This edition of Books of the
Brave by Irving Leonard, with an introduction by Rolena Adorno, presents valuable information
related to the emergence of print culture in Spanish America and “establishes
the circulation of books and ideas between Spain and her ultramarine
possessions as a cultural-historical topic of importance” (Adorno x). In her
introductory words, Rolena Adorno makes reference to some of the issues laid
out by Leonard such as the circulation and censorship of popular fiction, the
readers to whom the fiction was intended, the interpretation of literature by
its audience, and the role that popular reading has played in history (x). According
to Adorno, the idea of bringing out Books of the Brave is to transcend
the old thought that the “steamroller of Inquisitorial censorship”

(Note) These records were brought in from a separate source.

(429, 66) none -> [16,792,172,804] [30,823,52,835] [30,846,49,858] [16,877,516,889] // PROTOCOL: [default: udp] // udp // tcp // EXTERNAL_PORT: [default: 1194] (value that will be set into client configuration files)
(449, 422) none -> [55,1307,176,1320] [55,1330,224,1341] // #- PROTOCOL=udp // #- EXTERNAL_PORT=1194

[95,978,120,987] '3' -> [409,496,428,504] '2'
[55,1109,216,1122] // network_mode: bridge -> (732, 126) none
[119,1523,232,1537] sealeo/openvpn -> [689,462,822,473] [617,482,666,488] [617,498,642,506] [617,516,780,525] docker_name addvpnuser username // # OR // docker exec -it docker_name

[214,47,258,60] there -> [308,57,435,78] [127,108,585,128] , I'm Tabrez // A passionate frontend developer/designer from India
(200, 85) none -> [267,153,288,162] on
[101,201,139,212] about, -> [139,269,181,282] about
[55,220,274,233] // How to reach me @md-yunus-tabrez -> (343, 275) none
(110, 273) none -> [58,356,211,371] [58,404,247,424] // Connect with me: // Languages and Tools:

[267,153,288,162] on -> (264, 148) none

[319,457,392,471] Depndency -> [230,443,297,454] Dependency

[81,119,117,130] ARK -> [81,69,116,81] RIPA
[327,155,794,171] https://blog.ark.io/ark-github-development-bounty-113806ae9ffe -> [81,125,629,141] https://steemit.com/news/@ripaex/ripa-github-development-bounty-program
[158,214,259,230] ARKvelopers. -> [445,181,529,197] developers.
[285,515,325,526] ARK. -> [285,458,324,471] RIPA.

prohibited creative developments (xxv). She adds that Irving Leonard's
meditations on the relationships among life, literature, and creativity have
endured precisely because of the evocative, rather than demonstrative,
character of Books of the Brave.
In the body of the book, Irving makes several important points
concerning the ideological features of the Conquest. “Why were the Hispanic
peoples singled out to be the first instruments of history in the Europeanizing
of the globe through the discovery, conquest, and colonizing of many of its
unknown parts?,” the author asks. Later, he questions why Spain attained such greatness as to achieve a historic
destiny unequaled in human experience (Irving
2). According to Irving ,
perversity and dehumanized behaviors were not traits unique to the Conquistador
as deviations could also be found among other people. Only because Spain was politically dominant and feared by
other nations of Europe who envied the spoils of conquest, the Spaniard became
the symbol of the collective cruelty of the European peoples engaged in the
westernization of the world (Irving
10). In addition, Irving
presents an account of the democratization of reading with the rise of the so-called
“romances of chivalry” in the fifteenth century. These romances represented the
first type of popular literature that demonstrated the commercial possibilities
of the recently invented printing press (Irving
13). Irving states that “this literary fashion
spread like a contagion into the neighboring countries of Europe and also crossed
the ocean to the New World ” (13). These
fictional narratives stimulated the Conquistador, identified as “the energetic
and adventurous element of Spanish society” (Irving 25).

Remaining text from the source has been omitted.